Alaska Public Radio Network's Annie Feidt reports.
ANNIE FEIDT: Putting good beer in a can used to be considered something close to blasphemy.
Mr. JOHN BURKETT (Beverage Distributor): For decades, bad beer...
(Soundbite of laughter)
Mr. BURKETT: Cheap beer, I should say; no beer is bad. Cheap beer has been in a can.
FEIDT: That's John Burkett, an early believer in the potential of good canned beer. He's a beer lover and a local beverage distributor in Anchorage. Burkett thought cans would be easier than bottles to take camping, fishing or hiking. They're lighter to ship. And he says the beer actually tastes better, too. Cans protect the ingredients from sunlight and oxygen, which degrades the flavor over time.
Mr. BURKETT: The product is every bit as good in a can, possibly even better. It's just - try it. And everybody that does try it is shocked, and loves it.
FEIDT: But Burkett didn't have many converts in Anchorage until early this year, when the city stopped recycling glass. Since then, he's watched the market for good canned beer explode. In Anchorage, the cans often cost a dollar or two more a six-pack than similar beer in bottles. But Burkett says even that doesn't seem to matter.
Mr. BURKETT: Actually, the biggest problem we have now is trying to get more and more in. We get some in, we run out. We get some in, we run out.
(Soundbite of brewery)
FEIDT: That supply issue is one Clay Brackley knows well. He's head brewer at the Sleeping Lady Brewery in downtown Anchorage. A few years ago, the pub invested in a small, hand-canning system to package their Urban Wilderness Pale Ale. In the beginning, Brackley says, sales were bleak.
Mr. CLAY BRACKLEY (Brewer): And the first couple of years were very depressing, very tough.
FEIDT: But then, this summer rolled around.
Mr. BRACKLEY: It's been insane this year. It's been like over a thousand times what we did last year - I mean, so that we can't even keep up. As much as we can make the cans, they sell faster than we can make them.
FEIDT: Brackley recruited nine volunteers to help manage the extra work - although on this day, it's just him and a beer intern working in a dimly lit room in the brew pub's basement.
(Soundbite of machine)
FEIDT: Brackley fills each can from a machine that looks a bit like a gas station coffee dispenser. Then he hands it to an intern, who seals on the top and then stamps the cans together with a plastic, six-pack ring.
(Soundbite of stamping)
FEIDT: It's a labor-intensive process. Brackley imagines a day when Sleeping Lady can upgrade to an automatic system. Several craft breweries have already made that leap. One of the largest, Big Sky Brewing in Montana, installed a line last spring that fills 60 cans a minute. They're selling twice as fast as the company expected.
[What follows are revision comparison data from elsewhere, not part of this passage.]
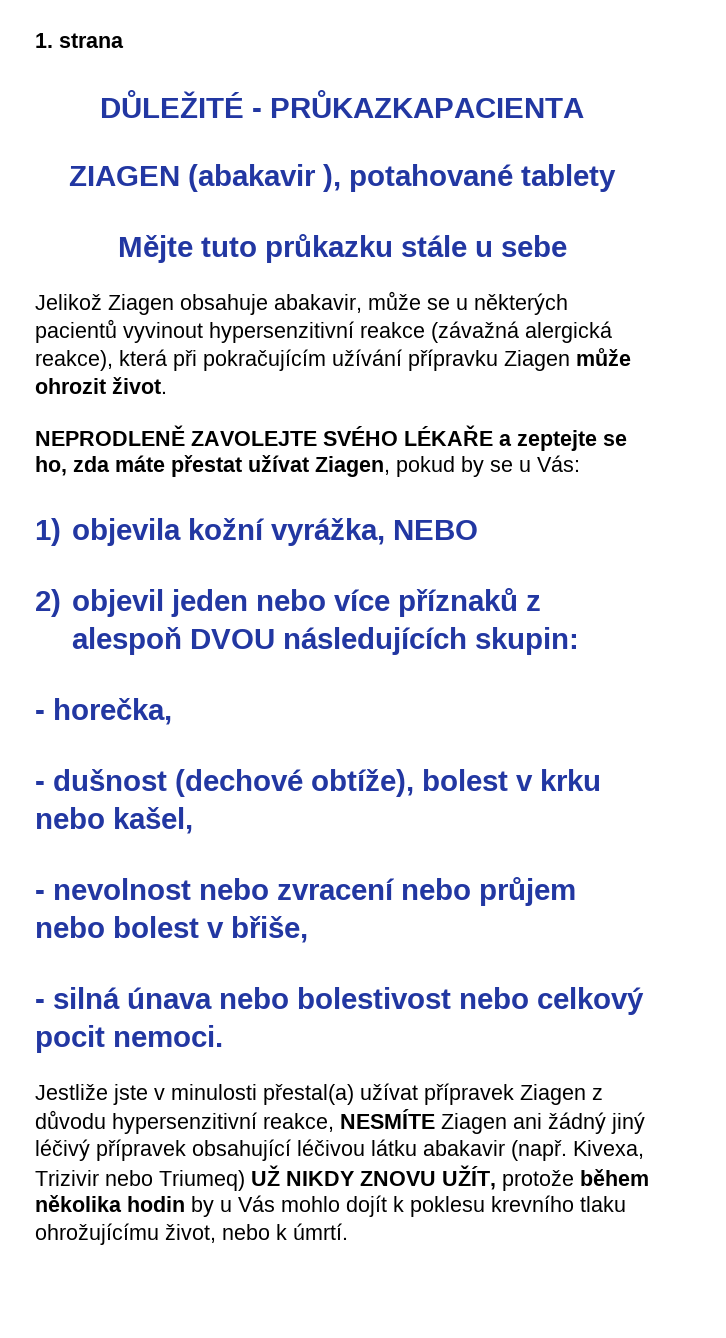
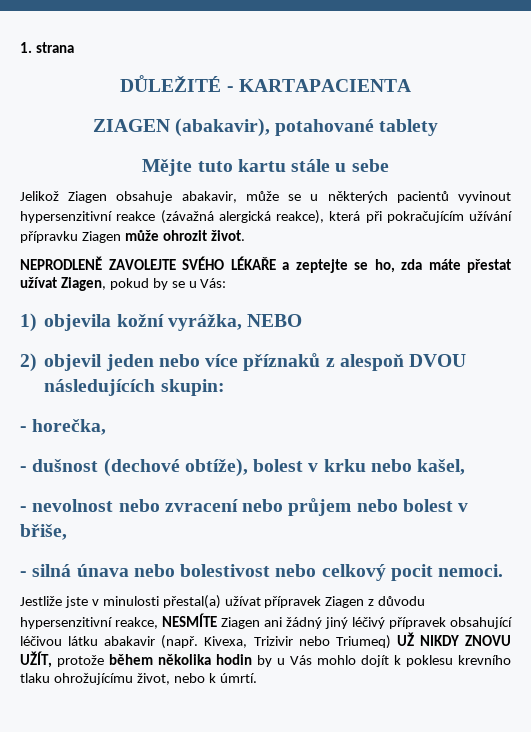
- DŮLEŽITÉ - PRŮKAZKAPACIENTA
+ DŮLEŽITÉ - KARTAPACIENTA
- ZIAGEN (abakavir ), potahované tablety
+ ZIAGEN (abakavir), potahované tablety
- Mějte tuto průkazku stále u sebe
+ Mějte tuto kartu stále u sebe

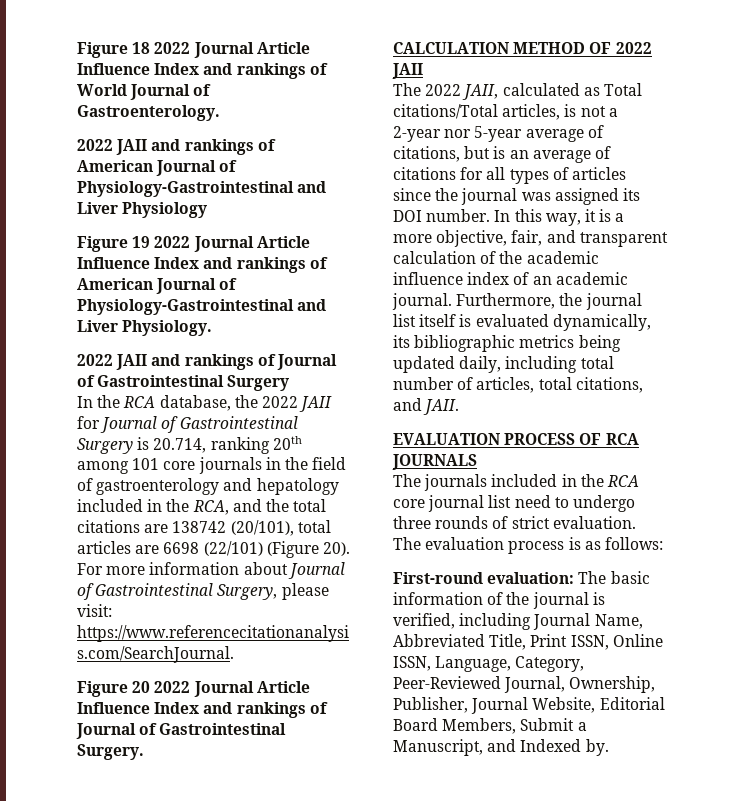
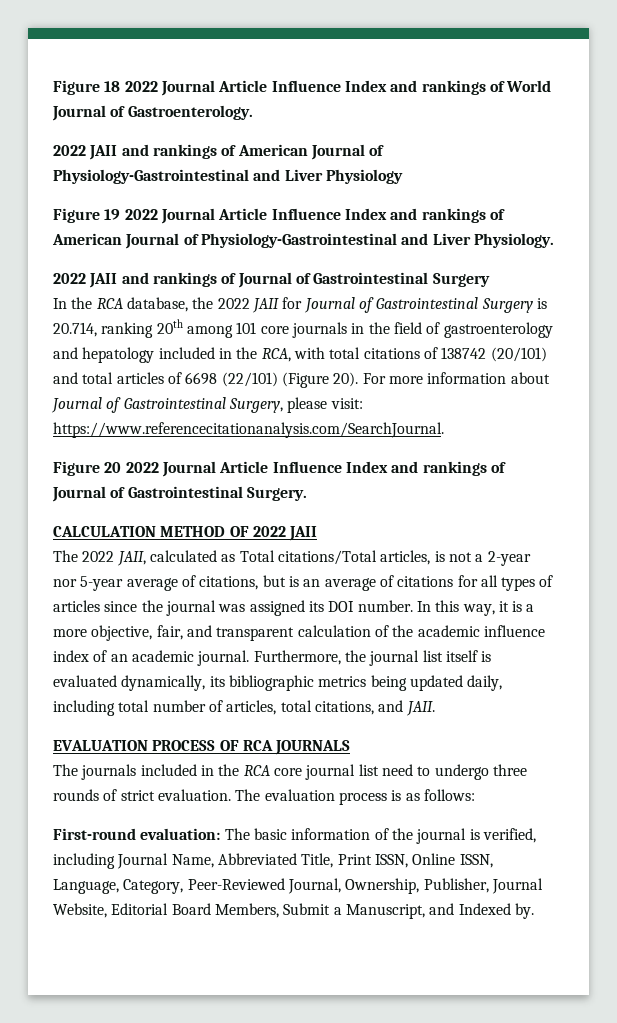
- In the RCA database, the 2022 JAII for Journal of Gastrointestinal Surgery is 20.714, ranking 20th among 101 core journals in the field of gastroenterology and hepatology included in the RCA, and the total citations are 138742 (20/101), total articles are 6698 (22/101) (Figure 20).
+ In the RCA database, the 2022 JAII for Journal of Gastrointestinal Surgery is 20.714, ranking 20th among 101 core journals in the field of gastroenterology and hepatology included in the RCA, with total citations of 138742 (20/101) and total articles of 6698 (22/101) (Figure 20).

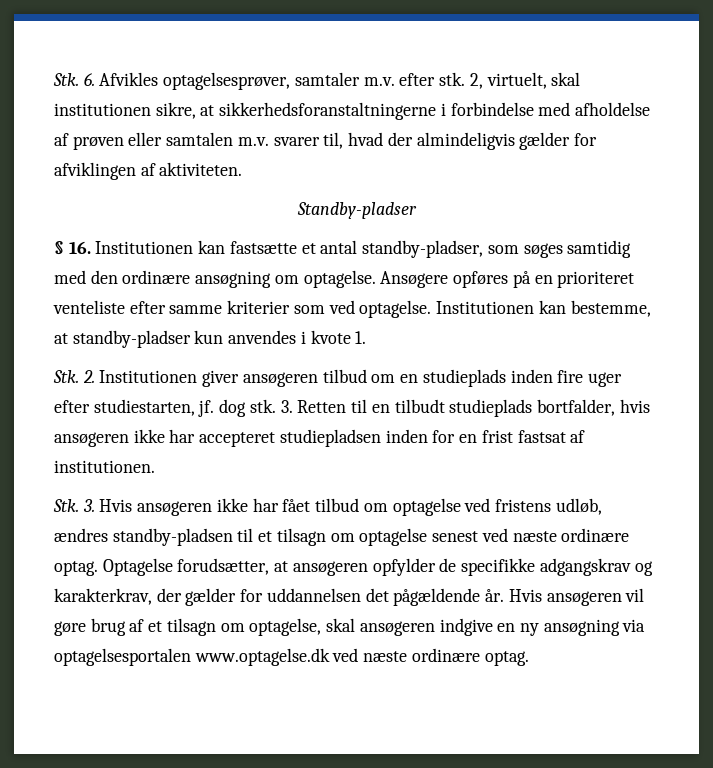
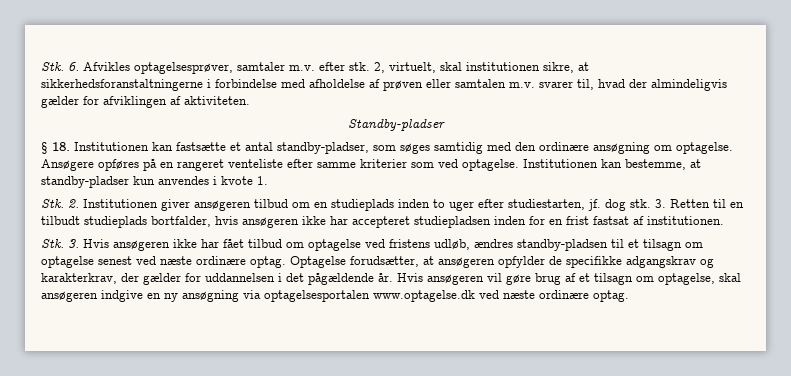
- § 16. Institutionen kan fastsætte et antal standby-pladser, som søges samtidig med den ordinære ansøgning om optagelse.
+ § 18. Institutionen kan fastsætte et antal standby-pladser, som søges samtidig med den ordinære ansøgning om optagelse.
- Ansøgere opføres på en prioriteret venteliste efter samme kriterier som ved optagelse.
+ Ansøgere opføres på en rangeret venteliste efter samme kriterier som ved optagelse.
- Stk. 2. Institutionen giver ansøgeren tilbud om en studieplads inden fire uger efter studiestarten, jf. dog stk.
+ Stk. 2. Institutionen giver ansøgeren tilbud om en studieplads inden to uger efter studiestarten, jf. dog stk.
- Optagelse forudsætter, at ansøgeren opfylder de specifikke adgangskrav og karakterkrav, der gælder for uddannelsen det pågældende år.
+ Optagelse forudsætter, at ansøgeren opfylder de specifikke adgangskrav og karakterkrav, der gælder for uddannelsen i det pågældende år.

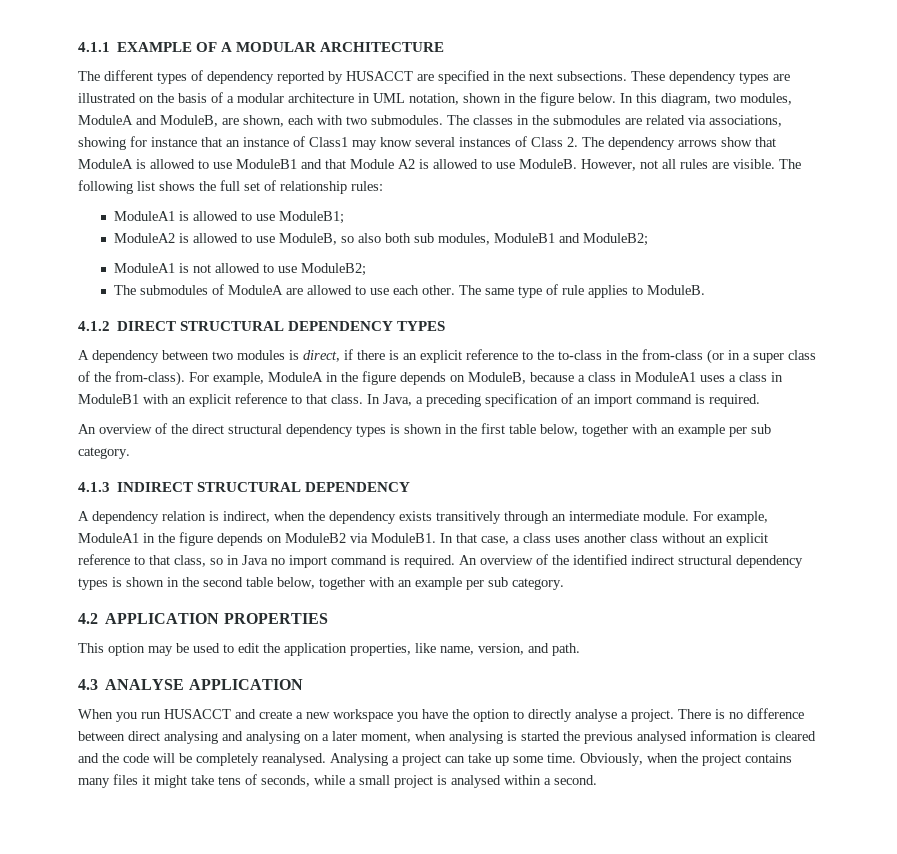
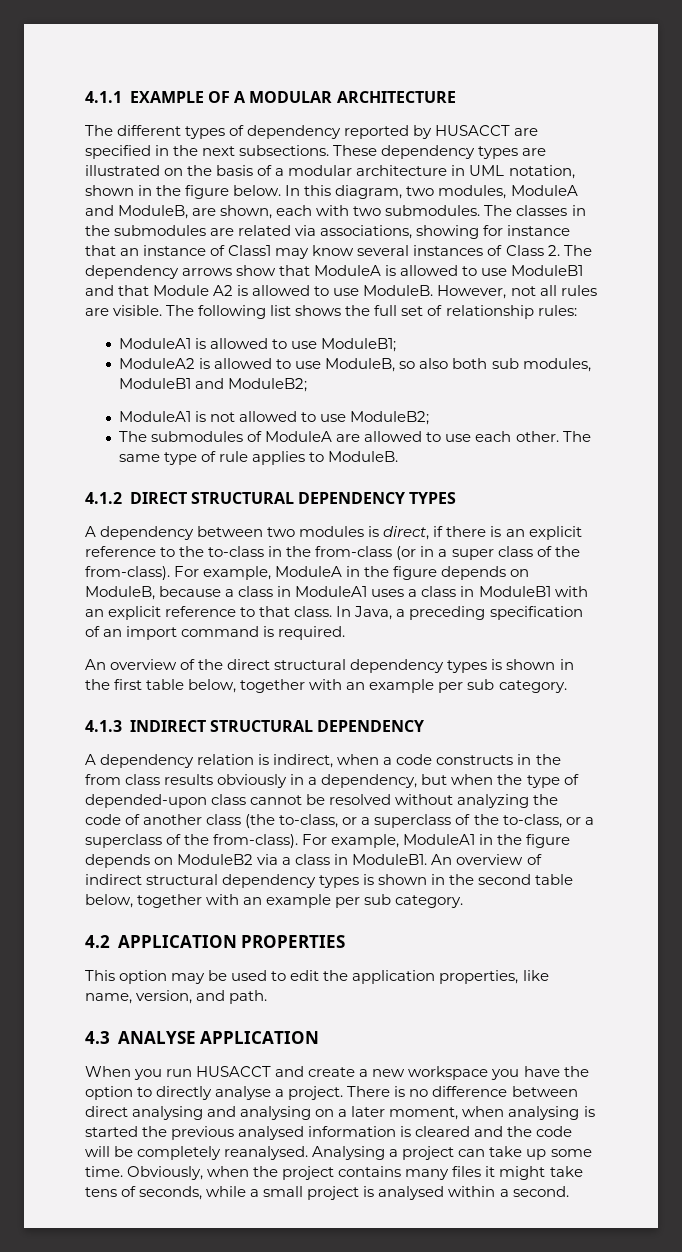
- A dependency relation is indirect, when the dependency exists transitively through an intermediate module.
+ A dependency relation is indirect, when a code constructs in the from class results obviously in a dependency, but when the type of depended-upon class cannot be resolved without analyzing the code of another class (the to-class, or a superclass of the to-class, or a superclass of the from-class).
- For example, ModuleA1 in the figure depends on ModuleB2 via ModuleB1. In that case, a class uses another class without an explicit reference to that class, so in Java no import command is required. An overview of the identified indirect structural dependency types is shown in the second table below, together with an example per sub category.
+ For example, ModuleA1 in the figure depends on ModuleB2 via a class in ModuleB1. An overview of indirect structural dependency types is shown in the second table below, together with an example per sub category.

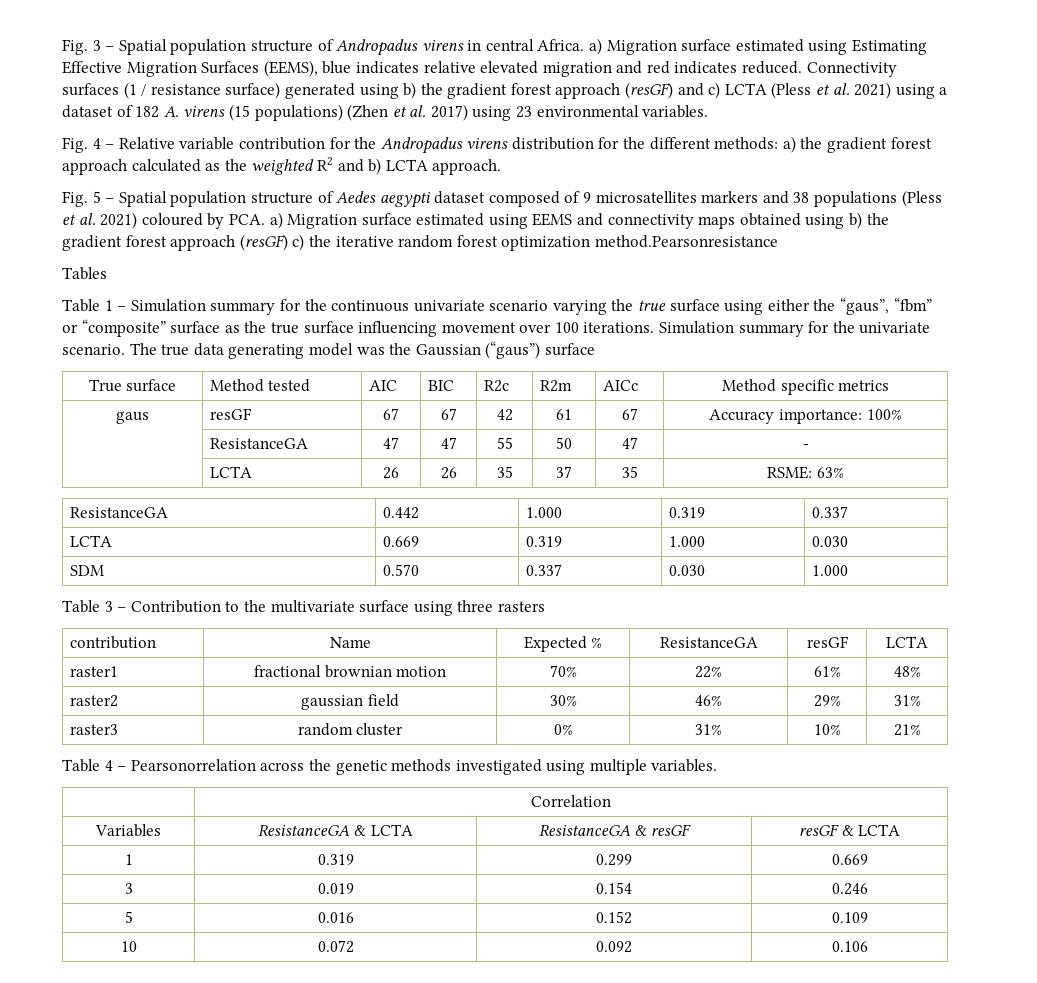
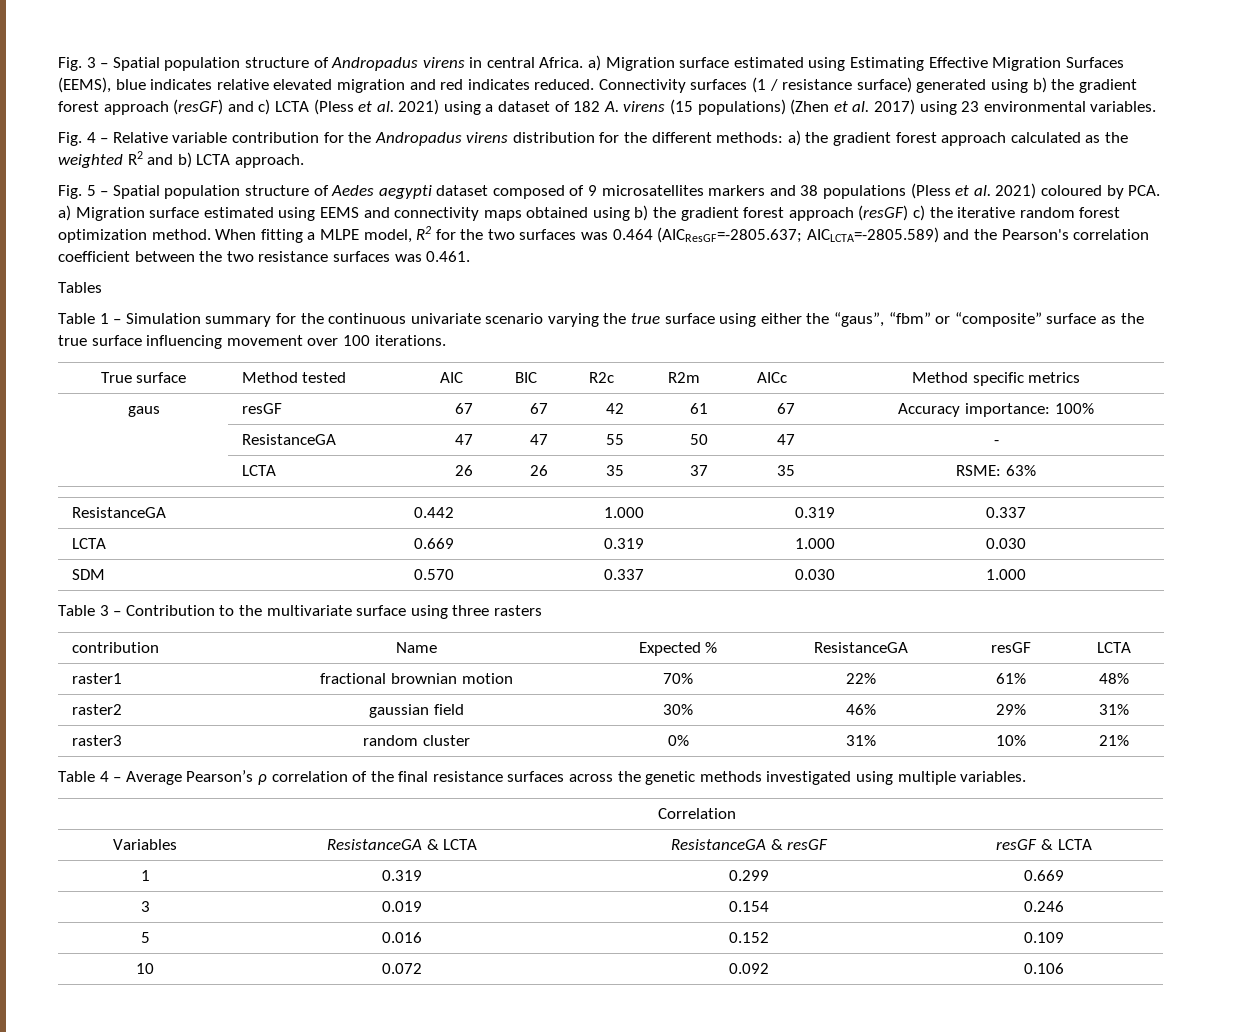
- Fig. 5 – Spatial population structure of Aedes aegypti dataset composed of 9 microsatellites markers and 38 populations (Pless et al. 2021) coloured by PCA. a) Migration surface estimated using EEMS and connectivity maps obtained using b) the gradient forest approach (resGF) c) the iterative random forest optimization method.Pearsonresistance
+ Fig. 5 – Spatial population structure of Aedes aegypti dataset composed of 9 microsatellites markers and 38 populations (Pless et al. 2021) coloured by PCA. a) Migration surface estimated using EEMS and connectivity maps obtained using b) the gradient forest approach (resGF) c) the iterative random forest optimization method. When fitting a MLPE model, R2 for the two surfaces was 0.464 (AICResGF=-2805.637; AICLCTA=-2805.589) and the Pearson's correlation coefficient between the two resistance surfaces was 0.461.
- Simulation summary for the univariate scenario. The true data generating model was the Gaussian (“gaus”) surface
- Table 4 – Pearsonorrelation across the genetic methods investigated using multiple variables.
+ Table 4 – Average Pearson’s ρ correlation of the final resistance surfaces across the genetic methods investigated using multiple variables.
Oskar Blues Brewery in Colorado sells only canned beer. Co-founder Marty Jones…
Mr. MARTY JONES, (Co-founder, Oskar Blues Brewery): See, we knew it would be an obstacle. I mean, the first stores we took our beer to, they told us, they got funny, and we appreciate your guts. But no craft beer lover will spend, you know, craft beer prices to buy beer in a can.
FEIDT: Oskar Blues now sells its cans in 25 states. And Jones reports sales are up more than 80 percent for the first half of this year.
Mr. JONES: We're growing like mad. We opened a new brewery last April because we couldn't keep up with demand. And we've already added some tanks to that brewery to try to keep up.
FEIDT: According to the National Brewers Association, 45 craft breweries across the country now can at least some beer. Anchorage beverage distributor John Burkett predicts good canned beer will take off first in outdoor-lifestyle states like California, Oregon, Montana and Alaska.
Mr. BURKETT: So I think that's where you'll see the cans really hit first, and then it'll spread.
FEIDT: But even can enthusiasts like Burkett don't want beer lovers drinking their favorite brew straight from the can. He says no matter what package the beer comes in, it can't be properly enjoyed until it's poured into a glass.
For NPR News, I'm Annie Feidt in Anchorage.
(Soundbite of song, "Roll Out the Barrel")
SIMON: Ah-ha! You're listening to WEEKEND EDITION from NPR News.